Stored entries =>
=-=-=-=-=

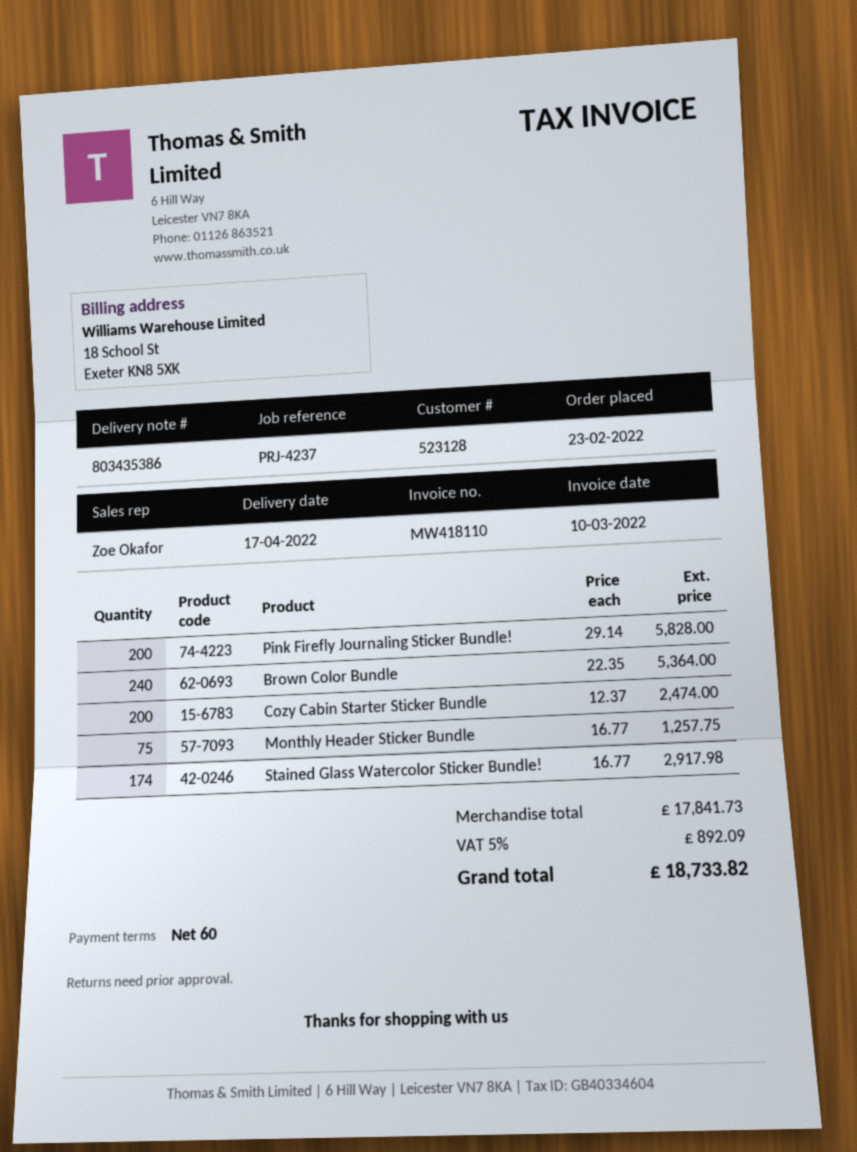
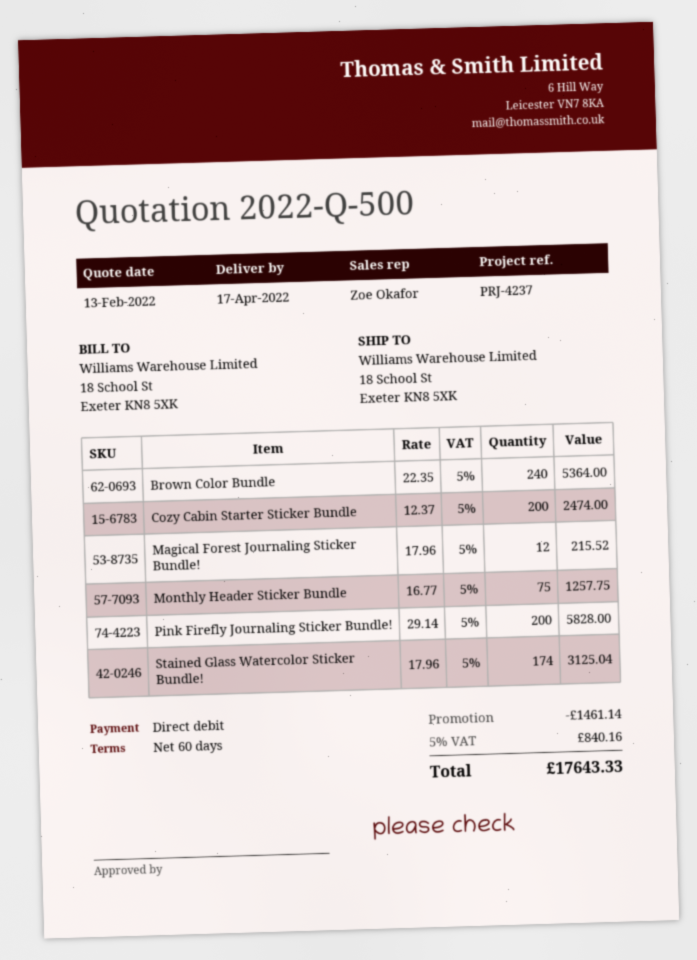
Stained Glass Watercolor Sticker Bundle!: 174 x 16.77 = 2917.98 -> 174 x 17.96 = 3125.04
Magical Forest Journaling Sticker Bundle!: none -> 12 x 17.96 = 215.52
discount: none -> 1461.14
tax: 5% = 892.09 -> 5% = 840.16
total: 18733.82 -> 17643.33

=-=-=-=-=

About this task => Write the records out once more, exactly as they appear, with no pictures.

Output below =>
Stained Glass Watercolor Sticker Bundle!: 174 x 16.77 = 2917.98 -> 174 x 17.96 = 3125.04
Magical Forest Journaling Sticker Bundle!: none -> 12 x 17.96 = 215.52
discount: none -> 1461.14
tax: 5% = 892.09 -> 5% = 840.16
total: 18733.82 -> 17643.33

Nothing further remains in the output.